> _TASK GOAL_
With the pictures removed, set down all of the entries below exactly.

> _GIVEN RECORDS_
------------------------------------------------
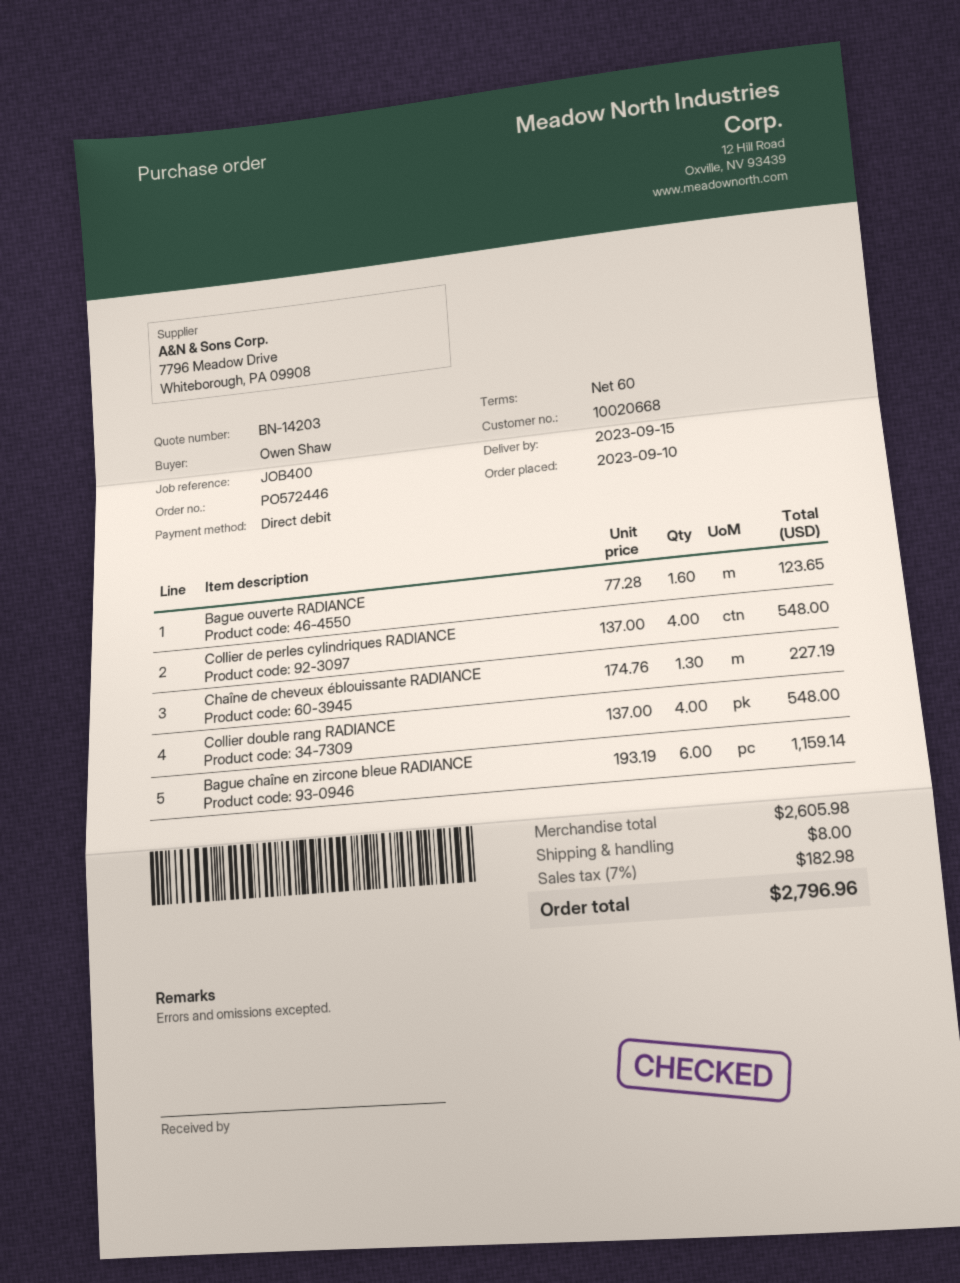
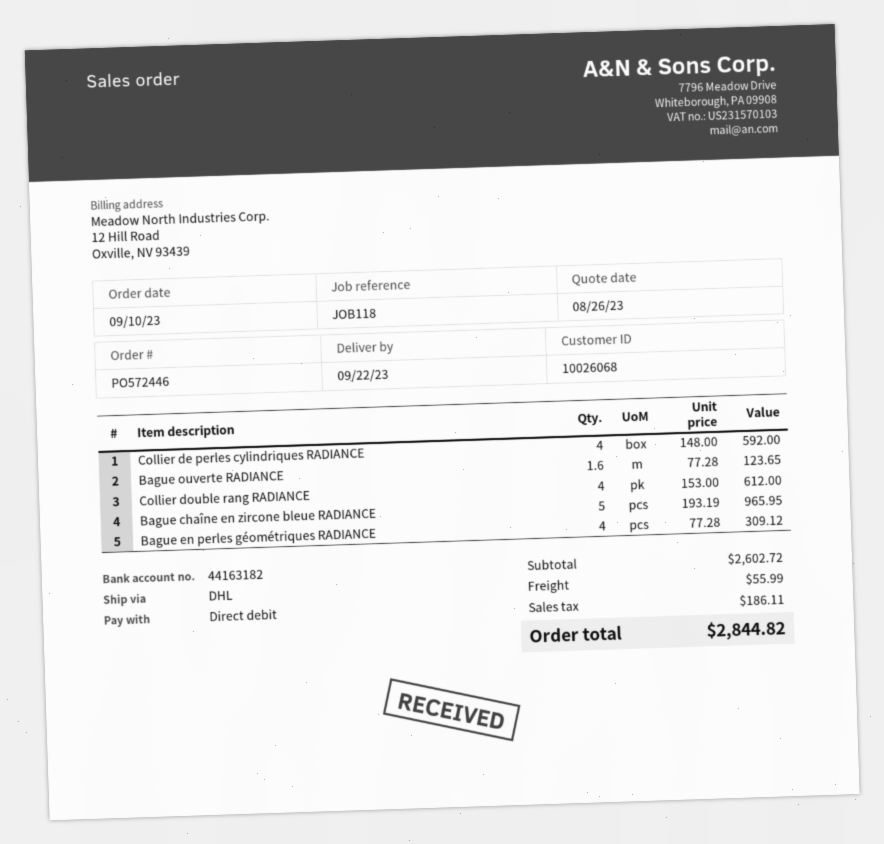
delivery date: 2023-09-15 -> 2023-09-22
customer number: 10020668 -> 10026068
reference: JOB400 -> JOB118
Collier de perles cylindriques RADIANCE: 4 x 137.00 = 548.00 -> 4 x 148.00 = 592.00
Chaîne de cheveux éblouissante RADIANCE: 1.3 x 174.76 = 227.19 -> none
Collier double rang RADIANCE: 4 x 137.00 = 548.00 -> 4 x 153.00 = 612.00
Bague chaîne en zircone bleue RADIANCE: 6 x 193.19 = 1159.14 -> 5 x 193.19 = 965.95
Bague en perles géométriques RADIANCE: none -> 4 x 77.28 = 309.12
subtotal: 2605.98 -> 2602.72
shipping: 8.00 -> 55.99
tax: 182.98 -> 186.11
total: 2796.96 -> 2844.82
------------------------------------------------
> _RESPONSE FOR THIS EXERCISE_
delivery date: 2023-09-15 -> 2023-09-22
customer number: 10020668 -> 10026068
reference: JOB400 -> JOB118
Collier de perles cylindriques RADIANCE: 4 x 137.00 = 548.00 -> 4 x 148.00 = 592.00
Chaîne de cheveux éblouissante RADIANCE: 1.3 x 174.76 = 227.19 -> none
Collier double rang RADIANCE: 4 x 137.00 = 548.00 -> 4 x 153.00 = 612.00
Bague chaîne en zircone bleue RADIANCE: 6 x 193.19 = 1159.14 -> 5 x 193.19 = 965.95
Bague en perles géométriques RADIANCE: none -> 4 x 77.28 = 309.12
subtotal: 2605.98 -> 2602.72
shipping: 8.00 -> 55.99
tax: 182.98 -> 186.11
total: 2796.96 -> 2844.82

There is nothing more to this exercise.